I think Doug Ford did a much better job than expected, and he's handled COVID19 very well.

However there are a lot who don't like how he handled COVID and will blame him for everything.

Honestly I think that he might be done, but I'm glad we had him during this crisis.


----------



## andrewf (Mar 1, 2010)

Dunno, I think Ford blundered through COVID. At least he didn't crumble like some US state governors. He squandered all his goodwill by waffling then disappearing during the worst of the third wave after trying to impose martial law. Thankfully the grown ups that run our police forces firmly but politely refused to use the new powers.


----------



## Jimmy (May 19, 2017)

andrewf said:


> Dunno, I think Ford blundered through COVID. At least he didn't crumble like some US state governors. He squandered all his goodwill by waffling then disappearing during the worst of the third wave after trying to impose martial law. Thankfully the grown ups that run our police forces firmly but politely refused to use the new powers.


Ford did well in covid. He had to deal w outbreaks in Brampton because the fool Trudeau didn't lock down borders or quarantine people properly. People would get back from India and infect their households who would then waltz in and infect their workplaces.


----------



## sags (May 15, 2010)

Ford was hot.......then turned cold with his healthcare cuts and was booed everywhere he went. Then he became more popular early in the pandemic with his folksy press conferences. They wore thin after awhile as the virus spread and the LTC homes were a disaster. Ontario opened... closed...opened...closed, and people got fed up with not knowing what to expect.

The schools opening were a disaster and soon closed down individually and then all across the Province.

There are going to be multiple lawsuits about LTC homes that will bare all the facts in the media.

Last I read he was tied with the Liberals and people don't even know who the Liberal leader is. That isn't good news for Conservatives.

Election next year for him, and it could go one way or the other. It all depends on the lawsuits and if Ford Nation come out to vote.


----------



## andrewf (Mar 1, 2010)

Ford was maybe a bit like Trump: he was overly influenced by whoever he spoke to last. He went ditch to ditch many times on policy. He put in unnecessarily punitive measures on small businesses and ignored large workplace outbreaks, and only belatedly in the third wave gave the local PHUs the power to shut down workplace outbreaks. I know--I was on the receiving end of 3 such closures in Peel alone!
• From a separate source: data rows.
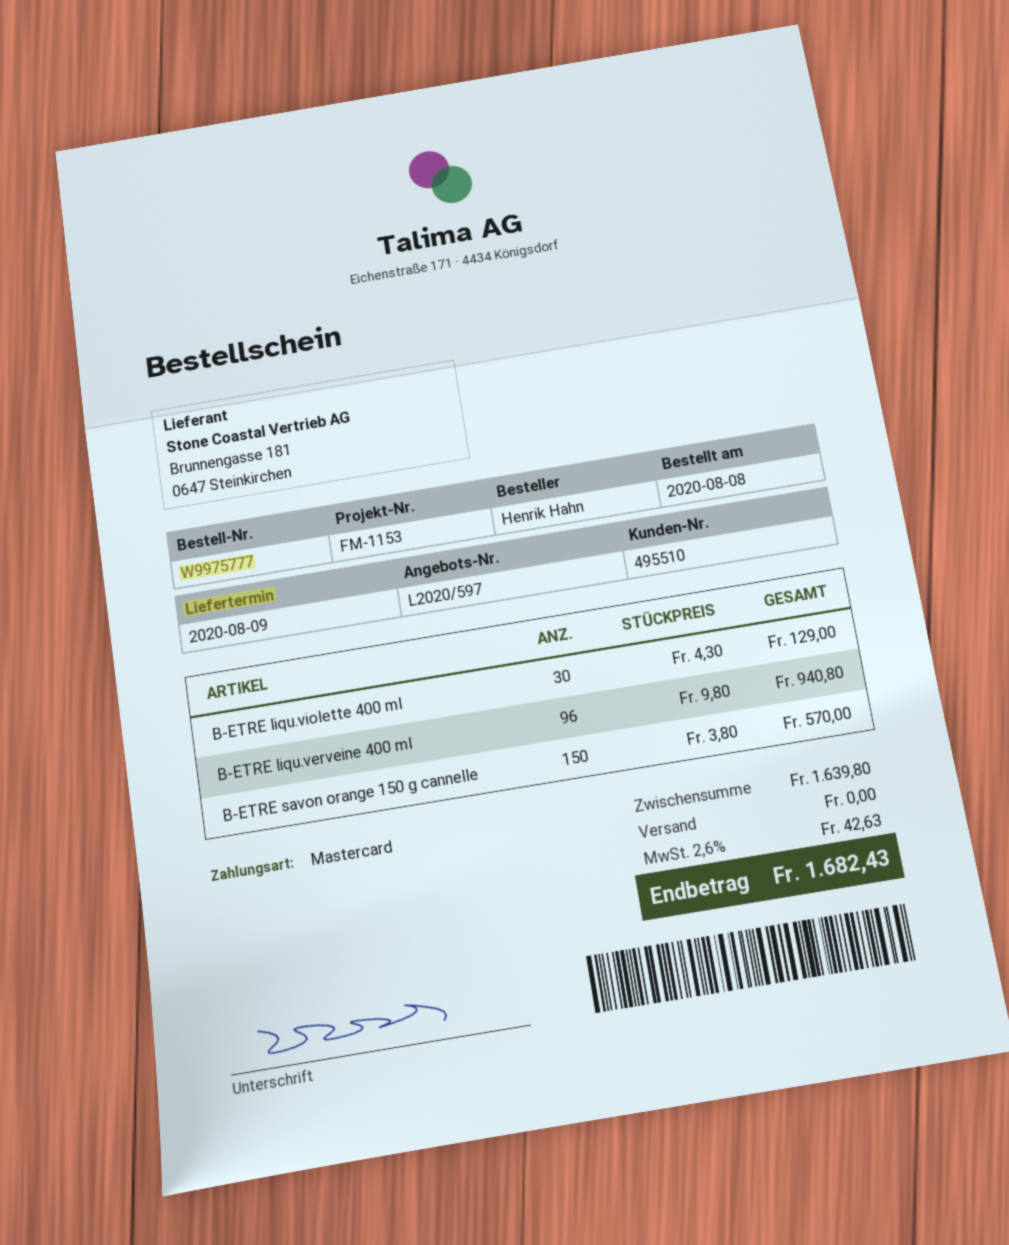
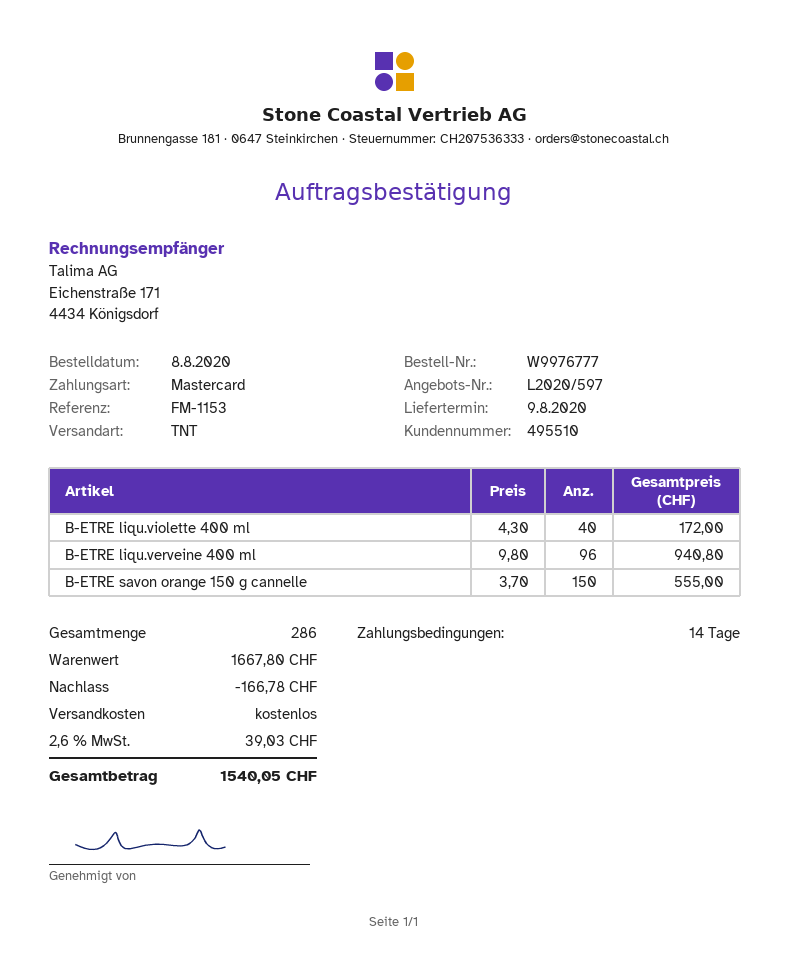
order number: W9975777 -> W9976777
B-ETRE liqu.violette 400 ml: 30 x 4.30 = 129.00 -> 40 x 4.30 = 172.00
B-ETRE savon orange 150 g cannelle: 150 x 3.80 = 570.00 -> 150 x 3.70 = 555.00
subtotal: 1639.80 -> 1667.80
discount: none -> 166.78
tax: 2.6% = 42.63 -> 2.6% = 39.03
total: 1682.43 -> 1540.05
The first time it happened was after the peak of the third wave...


----------



## Dilbert (Nov 20, 2016)

I can’t help thinking he’s opened the door wide open for an undesirable replacement, come election time.


----------



## Tostig (Nov 18, 2020)

Is anybody surprised that the same people who say that Trump was a good president, climate change is not real and Covid is a hoax continue to support Ford?


----------



## MrMatt (Dec 21, 2011)

Tostig said:


> Is anybody surprised that the same people who say that Trump was a good president, climate change is not real and Covid is a hoax continue to support Ford?


Is anybody surprised that the same people who say that Trump was a bad president, climate change is real, and COVID is real continue to support Ford?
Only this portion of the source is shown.